FAITH'S STORY: Our family's journey to raise awareness of Mood Disorders in children and psychiatric service dogs by sharing our daughter Faith's story. Our goal is to raise enough money to

2nd IEP meeting...

Today Renae and I met with administrators at Faith's school for the second meeting in her IEP. It was a great meeting. We went over the timelines remaining, assessments that need to be made, and how this process should continue and pan out. I left there feeling very comfortable with the staff working at the school and on our behalf. They seem to truely care about Faith and are passionate about finding what will be best for Faith and her getting an education. I think it is important to feel comfortable with those that we are working for. I also feel really good about the fact that we have met numerous people, mostly by them coming forward to us from this blog, who have been through an IEP and have offered to assist us in anything we may need through this. Just amazing. I am really grateful to have started this blog and began sharing our story. Faith is having a hard day. She just does not feel well. We noticed she has not slept well for the last two nights. It is as if there is a cycle that we cannot yet put our finger on. She felt bad enough that when we got to my mother's for our customary Tuesday night dinner, Faith decided she wanted to wait in the vehicle. That is so not like her. It came as a surprise to us, so we had no other option but to go inside and eat real quick and go back home. And as usual, no matter how she feels, the caring and compassionate side of her insisted that no one wait in the vehicle with her so that her Nana would not get her feelings hurt. Abbi ended up staying at Nana's for an hour or so and Nana just brought her home. Kris

Nice weekend...

I personally had a great weekend. Saturday Renae went out for some much needed "mom time". I got to spend the day with the girls, most of which ended up being me and Faith. We made cheese cake and cooked chicken pot pie from scratch. Faith has become quite passionate about her cooking. Sunday evening she made quesadillas.

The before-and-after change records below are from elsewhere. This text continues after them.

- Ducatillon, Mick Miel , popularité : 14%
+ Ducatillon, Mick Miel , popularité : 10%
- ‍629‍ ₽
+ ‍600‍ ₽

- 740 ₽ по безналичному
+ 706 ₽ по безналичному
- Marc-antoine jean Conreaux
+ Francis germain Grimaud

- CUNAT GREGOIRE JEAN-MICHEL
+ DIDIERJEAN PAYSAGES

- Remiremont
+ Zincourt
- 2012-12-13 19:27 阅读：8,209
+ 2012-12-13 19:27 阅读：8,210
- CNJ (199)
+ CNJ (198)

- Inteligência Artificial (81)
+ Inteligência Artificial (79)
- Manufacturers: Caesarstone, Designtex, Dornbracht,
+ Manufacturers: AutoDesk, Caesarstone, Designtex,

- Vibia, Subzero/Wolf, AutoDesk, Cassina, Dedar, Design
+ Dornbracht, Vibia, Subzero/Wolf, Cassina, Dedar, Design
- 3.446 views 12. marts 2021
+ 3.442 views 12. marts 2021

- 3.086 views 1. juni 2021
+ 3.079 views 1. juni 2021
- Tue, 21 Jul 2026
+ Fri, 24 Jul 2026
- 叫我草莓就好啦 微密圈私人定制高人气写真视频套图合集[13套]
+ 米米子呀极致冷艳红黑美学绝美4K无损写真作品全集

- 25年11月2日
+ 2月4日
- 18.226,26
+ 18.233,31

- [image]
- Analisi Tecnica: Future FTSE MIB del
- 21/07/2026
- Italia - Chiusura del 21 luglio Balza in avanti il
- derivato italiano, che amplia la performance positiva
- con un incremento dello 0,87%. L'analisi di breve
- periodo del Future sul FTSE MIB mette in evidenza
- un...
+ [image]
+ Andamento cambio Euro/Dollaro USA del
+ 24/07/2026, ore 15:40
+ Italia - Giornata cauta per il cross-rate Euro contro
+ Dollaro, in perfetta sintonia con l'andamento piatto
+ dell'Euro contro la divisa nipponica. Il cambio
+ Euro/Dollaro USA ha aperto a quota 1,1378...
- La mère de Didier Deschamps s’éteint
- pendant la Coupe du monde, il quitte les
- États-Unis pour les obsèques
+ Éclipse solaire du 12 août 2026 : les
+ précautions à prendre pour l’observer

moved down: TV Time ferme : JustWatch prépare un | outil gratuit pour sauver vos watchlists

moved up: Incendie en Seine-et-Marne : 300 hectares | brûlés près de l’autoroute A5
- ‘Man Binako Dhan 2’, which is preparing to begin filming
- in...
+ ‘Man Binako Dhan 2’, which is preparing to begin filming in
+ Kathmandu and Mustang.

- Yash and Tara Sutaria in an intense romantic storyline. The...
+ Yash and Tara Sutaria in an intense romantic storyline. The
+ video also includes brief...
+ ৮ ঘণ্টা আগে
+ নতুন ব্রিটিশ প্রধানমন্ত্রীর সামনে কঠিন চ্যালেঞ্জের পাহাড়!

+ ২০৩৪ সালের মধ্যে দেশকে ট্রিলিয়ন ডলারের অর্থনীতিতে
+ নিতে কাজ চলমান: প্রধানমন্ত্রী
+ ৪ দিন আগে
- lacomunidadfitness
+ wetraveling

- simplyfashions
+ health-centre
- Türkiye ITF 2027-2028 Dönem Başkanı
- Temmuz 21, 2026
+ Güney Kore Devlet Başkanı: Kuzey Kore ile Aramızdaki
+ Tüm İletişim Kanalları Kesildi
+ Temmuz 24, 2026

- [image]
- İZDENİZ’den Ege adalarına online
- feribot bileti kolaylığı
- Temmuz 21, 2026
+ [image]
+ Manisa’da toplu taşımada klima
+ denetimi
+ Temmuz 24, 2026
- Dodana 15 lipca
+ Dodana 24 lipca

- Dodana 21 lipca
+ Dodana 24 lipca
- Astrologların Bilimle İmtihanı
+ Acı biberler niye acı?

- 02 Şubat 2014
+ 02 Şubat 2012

It was just a great weekend without much stress. There were a couple of times Faith was on the verge of melting down, but she was able to avoid it for one reason or another. Just a wonderful time around the house. It just amazes me how easy it is to forget the tough times while basking in the good. We also had some friends last week find out that their child was autistic. I was proud to know that they came to us for some guidance. Our neighbors have two children who are autistic. Their mom had no problem coming over yesterday evening and ensuring this young couple of all the help and resources out there and her and Renae went over the IEP that they unknowingly went through. By coming out and sharing our story, or should I say Faith's story, we are meeting great families that we otherwise would not get to know. I have to admit right now I am in a place in my life where I think I may be the happiest I have ever been. A lot of it has to do with the appreciation I have from all the lows I have experienced. I think those lows make just normal things in life feel like highs to me, which will make the highs feel like Mt. Everest hopefully. I am about to ramp up on the fund raising very soon, we are getting down to the last five or six months. Tess really wants to put together a benefit speed show, which are popular horse events for the 4H kids. This is going to be a lot of work but I want her to experience putting together something like this which was her idea and watch it become a reality. So hope everyone has a great week. Thanks for keeping up with this blog and don't be afraid to pass it on. Kris

A week...

It has been a week since I posted. I am done with my much needed rest and ready for the next stretch. We are approximately six months away from meeting Faith's new psychiatric service dog. I have only raised 30% of the funds, however I have learned so much and have raised way more awareness already than I could have imagined. So this new mission in life has begun successfully. Last Friday we had an appointment with Dr. Glasscock. It was a great appointment, we worked on the necessary paperwork to start the IEP process for Faith. Yesterday she was back there to do two hours worth of testing for him. We have a meeting with the school district next week and it will start the clock on us having a completed IEP within 45 days. I hope I said that correctly, just in case I will have Renae read this and I will repost corrections. We have started a new ritual at night to help the entire family. We eat dinner at six and shut down the house at 7pm. Faith reads stories to the family, I had to substitute one evening, but overall it has been a new great routine. Everyone has enjoyed the time together and it has helped Faith have a smooth transition to sleep. We still need a lot of work on our five year old Abbi. When all the tv's get turned off and it is time to settle down she takes on a mirror resemblance of her father and thinks that means it is time to entertain the household. If Tess has my obnoxious smarty pants personality (that is the best way to describe it) then Abbi has gotten my talk just to hear myself talk trait. The Forchione household resembles a comedy club most of the time, I just we could make a living selling tickets. So to sum it up, things are going well. Things are very busy and we struggle to stay on top of everything. I will start keeping up with this and thanks for your support! Kris

Great couple of days....

Our family had a wonderful dinner last night at Nana's house. It was great seeing all my girls laughing and playing together. Renae was watching a tv show last night, about children with bipolar, and it was terrible to watch. Seeing this kids having raging meltdowns, being teased at school, and hearing them be interviewed. I had to quit watching it. It seems when the times are tough I think they will never end, and when the times are good I really do block out those bad memories quite easily. I hate seeing kids suffer from mood disorders and people do not get it. My wife really pissed off the doctor the other night because she told her Faith would not being doing a blood work. The doctor just would not understand that last time we did blood work it took four adults to hold faith down. So she was pissy with Faith and Renae all night. Of course Renae waited until the next evening to tell me. I think she knew I would have went to visit the Doctor and told her how I feel. There are some things we just do not talk about in front of Faith. We all know what happened we just don't need to bring it up. I guess I need to carry a big sign with us where ever we go that says "my daughter suffers from a hidden disability, she looks normal on the outside, but she does not do everything like a child who does not suffer from this you IDIOT!!!!" kris

1st meeting with the school....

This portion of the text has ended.